Also known as “residual limb”, a stump is the remaining distal point of a limb after an amputation. A stump is created when a limb is amputated by cutting through skin, muscles, nerves and bones, with the bare portion of bone that is exposed at the point of amputation being smoothened out. The nerve endings will be retracted to the muscles to prevent painful sensations in the stump when the patient regains activity of the amputated limb.
After surgery, amputees will have to go through physical rehabilitation to strengthen the extremities to allow for efficient use of prosthetics. Proper care for the stump will also be taught to patients by the physical therapist.
Stump conditioning is the process of accelerating the rate at which the stump shrinks after an amputation. With proper conditioning, the stump should shrink naturally in the first few days post-surgery. Shrinkers or elastic bandages may be used to taper the stump in order to speed up this process; wrapping the stump with shrinkers or elastic bandages also helps in preventing edema, or swelling.
This is an important process as it is only after a stump has shrunk that a temporary prosthesis can be fitted to allow the patient to receive a type of postoperative care known as ambulation. After amputation, the patient is encouraged to engage in light activities as soon as possible with the help of a prosthesis that is used only for this purpose (it should be taken off when the patient sleeps).
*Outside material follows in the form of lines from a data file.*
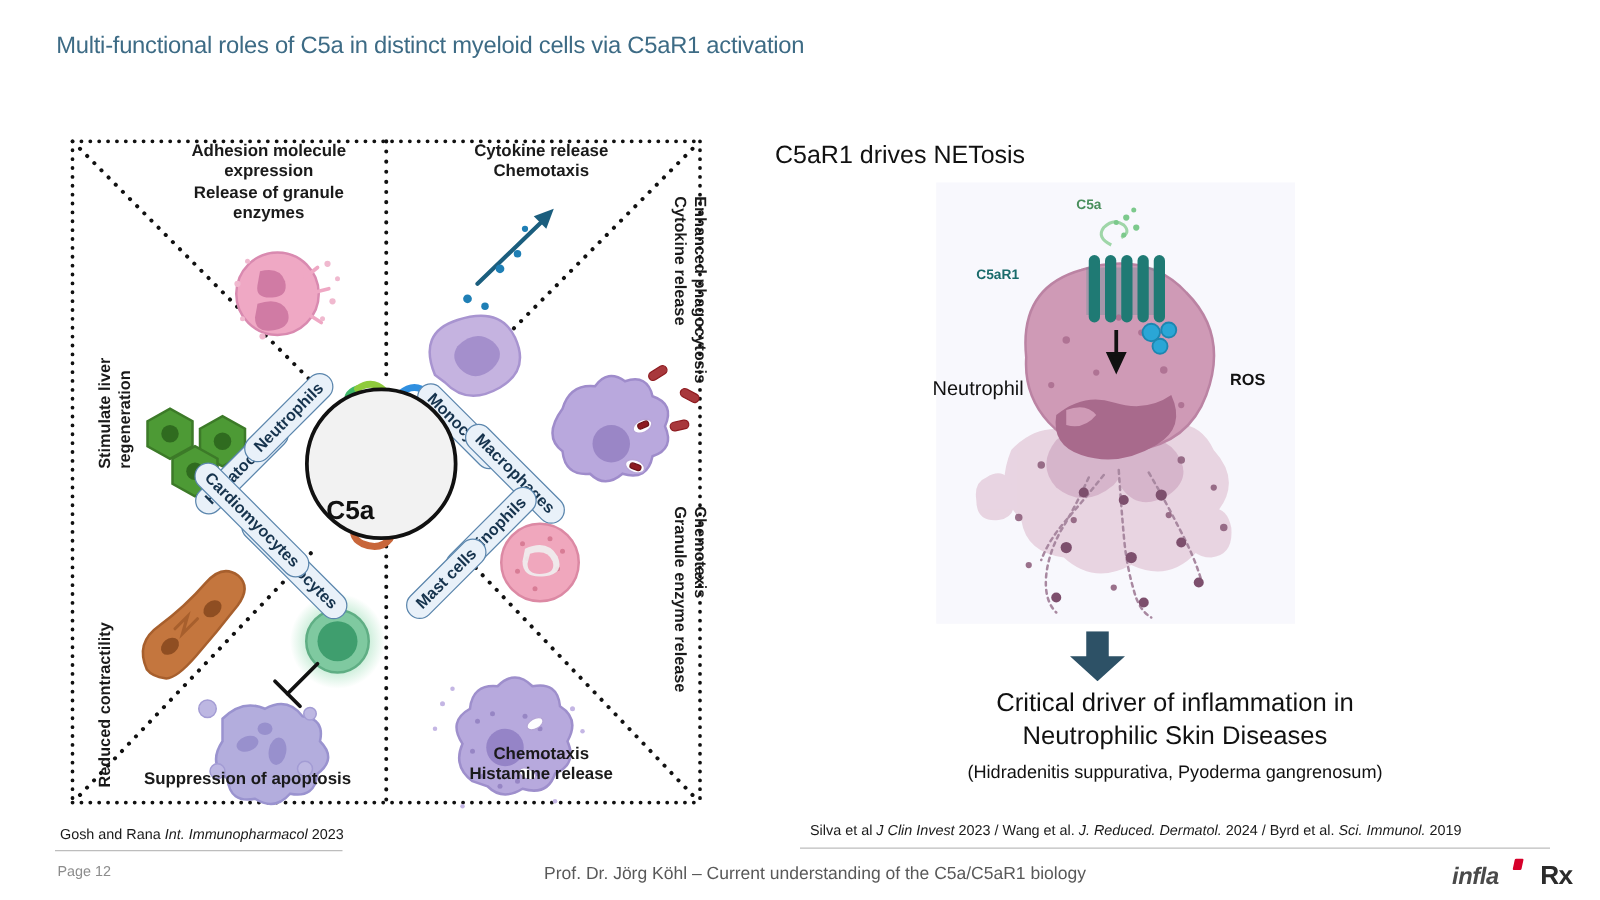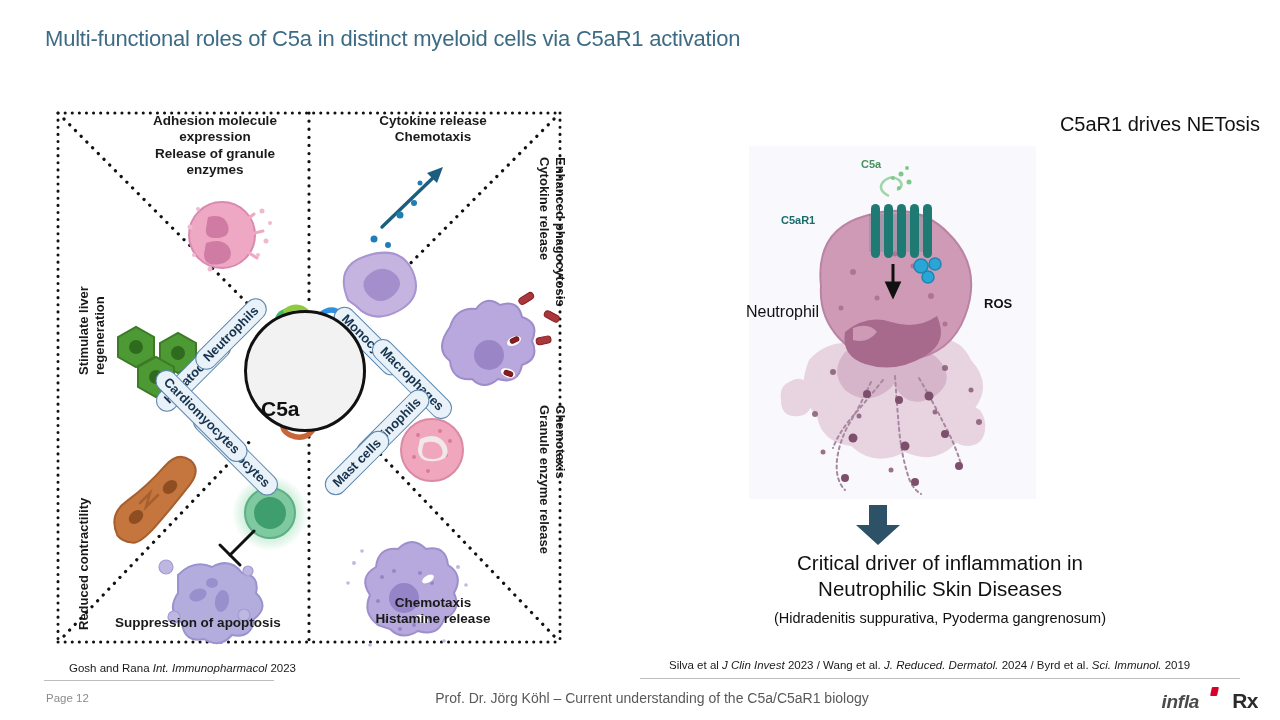--- a/index.html
+++ b/index.html
@@ -9,21 +9,21 @@
     background:#ffffff;
     font-family:"Liberation Sans", sans-serif;
     position:relative;
     overflow:hidden;
   }
   #slide { position:absolute; inset:0; }
 
   
   #title {
     position:absolute; left:45px; top:26px; width:1100px;
-    font-size:22px; color:#3d6b85; letter-spacing:-0.2px;
+    font-size:19px; color:#3d6b85; letter-spacing:-0.2px;
     white-space:nowrap;
   }
 
   
   #left-panel { position:absolute; left:48px; top:105px; width:522px; height:545px; }
   #radial-diagram { position:absolute; inset:0; }
   #radial-diagram svg { position:absolute; inset:0; }
 
   .quad-text {
     position:absolute; text-align:center;
@@ -52,21 +52,21 @@
     z-index:5;
   }
   #c5a-label {
     position:absolute; left:14px; bottom:8px;
     font-size:21px; font-weight:bold; color:#111;
   }
 
   
   #right-panel { position:absolute; left:620px; top:105px; width:640px; height:545px; }
   #net-title {
-    position:absolute; left:0; top:8px; width:640px; text-align:right;
+    position:absolute; left:0; top:8px; width:640px; text-align:left;
     font-size:20px; color:#111;
   }
   #net-figure {
     position:absolute; left:129px; top:41px; width:287px; height:353px;
     background:#f8f8fd;
   }
   #net-figure svg { position:absolute; inset:0; }
   .netlabel { position:absolute; font-weight:bold; color:#1a6b6b; font-size:11px; }
   #label-neutrophil {
     position:absolute; left:126px; top:198px;
@@ -82,21 +82,21 @@
   #concl-1 {
     position:absolute; left:0; top:445px; width:640px; text-align:center;
     font-size:20.5px; color:#111; line-height:1.28;
   }
   #concl-sub {
     position:absolute; left:0; top:505px; width:640px; text-align:center;
     font-size:14.5px; color:#111;
   }
 
   
-  .cite { position:absolute; font-size:11.5px; color:#1a1a1a; white-space:nowrap;margin-left:21px; }
+  .cite { position:absolute; font-size:11.5px; color:#1a1a1a; white-space:nowrap; }
   #cite-left  { left:48px;  top:662px; }
   #cite-right { left:648px; top:659px; }
   .cite i { font-style:italic; }
   .rule { position:absolute; height:1px; background:#bdbdbd; }
   #rule-left  { left:44px;  top:680px; width:230px; }
   #rule-right { left:640px; top:678px; width:600px; }
 
   
   #page-num {
     position:absolute; left:46px; top:692px;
Ambulation with a temporary prosthesis offers the following benefits:
The patient is able to be active
Stump shrinkage is further accelerated
Flexion contracture (inability to fully straighten the leg) is prevented
Phantom limb pain is reduced
Proper care for the stump is imperative for the amputee to be able to remain active. The most important thing to take note of when caring for the stump is to keep it clean and dry. Before going to bed, the patient should firstly inspect the stump to look out for changes in the condition of the skin before washing it gently with a mild soap that is not perfumed and warm water. After that, dry the stump thoroughly with a clean towel. If the skin is dry, a moisturizing cream should be applied at this point. If the patient perspires more than usual, then the stump should be cleaned more than once a day and a non-scented roll-on antiperspirant may be used as well.
The stump sock and the insides of the socket must be cleaned regularly as well.
Many amputees complain of stump pain after an amputation. Stump pain may be caused by a poorly fitted prosthetic socket, an amputation neuroma which is a tumor or growth that is made of nerve cells and fibers, or a spur formation which is an outgrowth of bone along the amputated end of the bone.
Phantom limb pain
A severe complication known as phantom limb pain is difficult to treat and occurs less commonly. While it is difficult to treat, treatments like simultaneous exercise of amputated limbs and their normal limb on the opposite side, stump massage, ultrasound, use of mechanical devices and finger percussion on the stump have been reported to be effective in helping alleviate phantom limb pain.